Department of Anesthesiology and Critical Care, Medical Center - University of Freiburg, Faculty of Medicine, University of Freiburg, Freiburg, Germany.
BMC Anesthesiol. 2020 Jan 28;20(1):24. doi: 10.1186/s12871-020-0944-y.
In obese patients, high closing capacity and low functional residual capacity increase the risk for expiratory alveolar collapse. Constant expiratory flow, as provided by the new flow-controlled ventilation (FCV) mode, was shown to improve lung recruitment. We hypothesized that lung aeration and respiratory mechanics improve in obese patients during FCV.

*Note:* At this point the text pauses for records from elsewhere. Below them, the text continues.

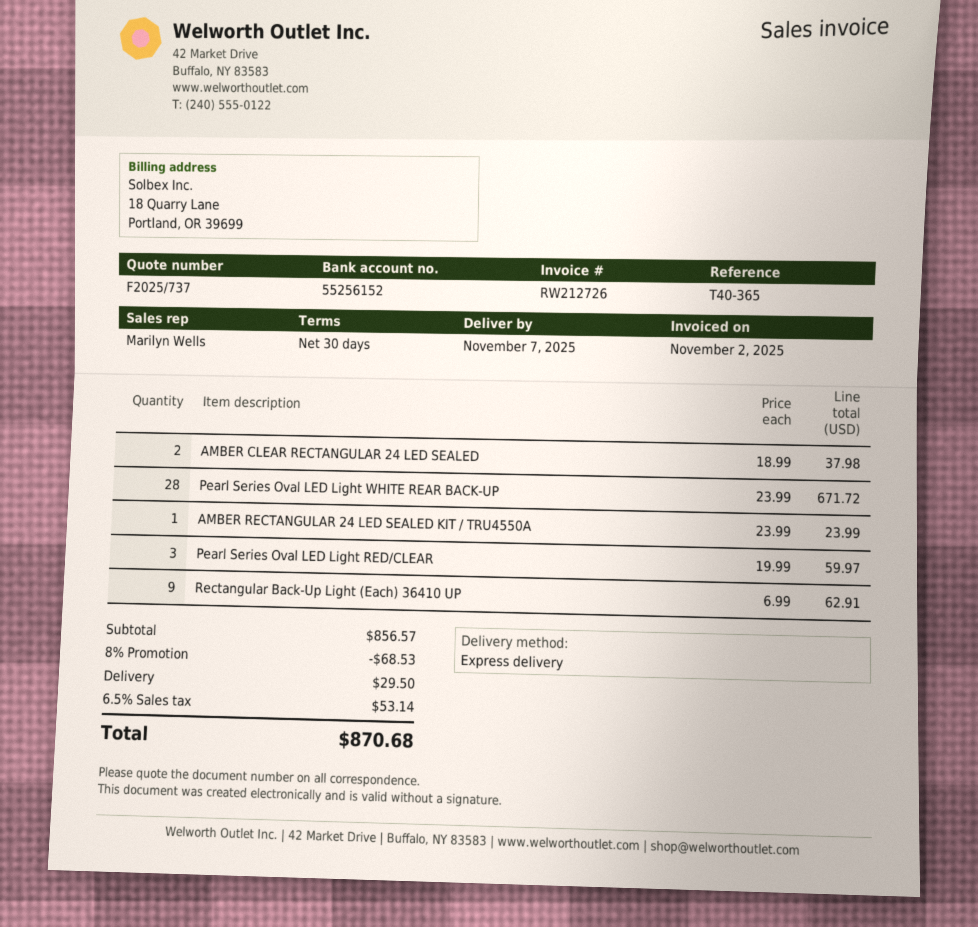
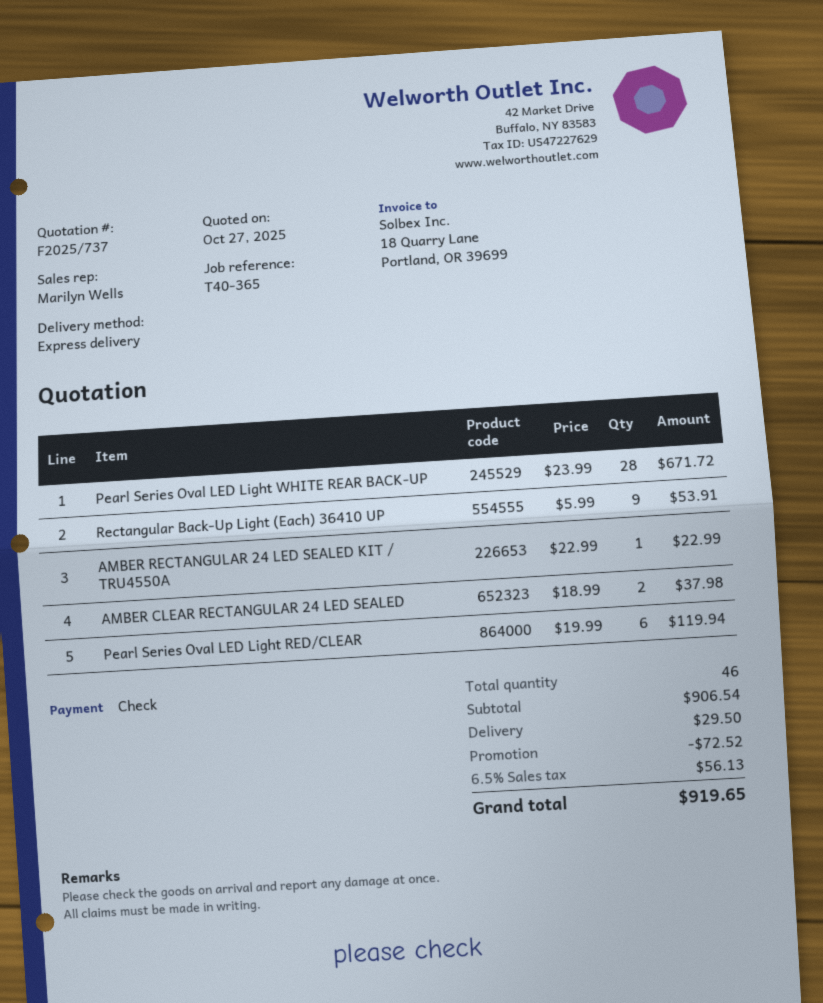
AMBER RECTANGULAR 24 LED SEALED KIT / TRU4550A: 1 x 23.99 = 23.99 -> 1 x 22.99 = 22.99
Pearl Series Oval LED Light RED/CLEAR: 3 x 19.99 = 59.97 -> 6 x 19.99 = 119.94
Rectangular Back-Up Light (Each) 36410 UP: 9 x 6.99 = 62.91 -> 9 x 5.99 = 53.91
subtotal: 856.57 -> 906.54
discount: 68.53 -> 72.52
tax: 6.5% = 53.14 -> 6.5% = 56.13
total: 870.68 -> 919.65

We compared FCV and volume-controlled (VCV) ventilation in 23 obese patients in a randomized crossover setting. Starting with baseline measurements, ventilation settings were kept identical except for the ventilation mode related differences (VCV: inspiration to expiration ratio 1:2 with passive expiration, FCV: inspiration to expiration ratio 1:1 with active, linearized expiration). Primary endpoint of the study was the change of end-expiratory lung volume compared to baseline ventilation. Secondary endpoints were the change of mean lung volume, respiratory mechanics and hemodynamic variables.
The loss of end-expiratory lung volume and mean lung volume compared to baseline was lower during FCV compared to VCV (end-expiratory lung volume: FCV, - 126 ± 207 ml; VCV, - 316 ± 254 ml; p < 0.001, mean lung volume: FCV, - 108.2 ± 198.6 ml; VCV, - 315.8 ± 252.1 ml; p < 0.001) and at comparable plateau pressure (baseline, 19.6 ± 3.7; VCV, 20.2 ± 3.4; FCV, 20.2 ± 3.8 cmHO; p = 0.441), mean tracheal pressure was higher (baseline, 13.1 ± 1.1; VCV, 12.9 ± 1.2; FCV, 14.8 ± 2.2 cmHO; p < 0.001). All other respiratory and hemodynamic variables were comparable between the ventilation modes.
This study demonstrates that, compared to VCV, FCV improves regional ventilation distribution of the lung at comparable PEEP, tidal volume, P and ventilation frequency. The increase in end-expiratory lung volume during FCV was probably caused by the increased mean tracheal pressure which can be attributed to the linearized expiratory pressure decline.
German Clinical Trials Register: DRKS00014925. Registered 12 July 2018.
在肥胖患者中,高闭合容量和低功能残气量增加呼气肺泡塌陷的风险。新的流量控制通气(FCV)模式提供的恒流呼气,已被证明可改善肺复张。我们假设肥胖患者在 FCV 期间肺通气和呼吸力学得到改善。
我们在一项随机交叉研究中比较了肥胖患者的 FCV 和容量控制通气(VCV)。从基线测量开始,除通气模式相关差异(VCV:吸气至呼气比 1:2,被动呼气,FCV:吸气至呼气比 1:1,主动,线性化呼气)外,保持通气设置相同。研究的主要终点是与基线通气相比,呼气末肺容量的变化。次要终点是平均肺容量、呼吸力学和血液动力学变量的变化。
与 VCV 相比,FCV 时与基线相比,呼气末肺容量和平均肺容量的损失较低(呼气末肺容量:FCV,-126±207ml;VCV,-316±254ml;p<0.001,平均肺容量:FCV,-108.2±198.6ml;VCV,-315.8±252.1ml;p<0.001),且平台压相当(基线,19.6±3.7;VCV,20.2±3.4;FCV,20.2±3.8cmHO;p=0.441),气管平均压较高(基线,13.1±1.1;VCV,12.9±1.2;FCV,14.8±2.2cmHO;p<0.001)。两种通气模式之间的所有其他呼吸和血液动力学变量均无差异。
与 VCV 相比,FCV 在相同的 PEEP、潮气量、P 和通气频率下,改善了肺的区域性通气分布。FCV 时呼气末肺容量的增加可能是由于气管平均压增加所致,这可能归因于呼气压力下降的线性化。
德国临床试验注册处:DRKS00014925。注册于 2018 年 7 月 12 日。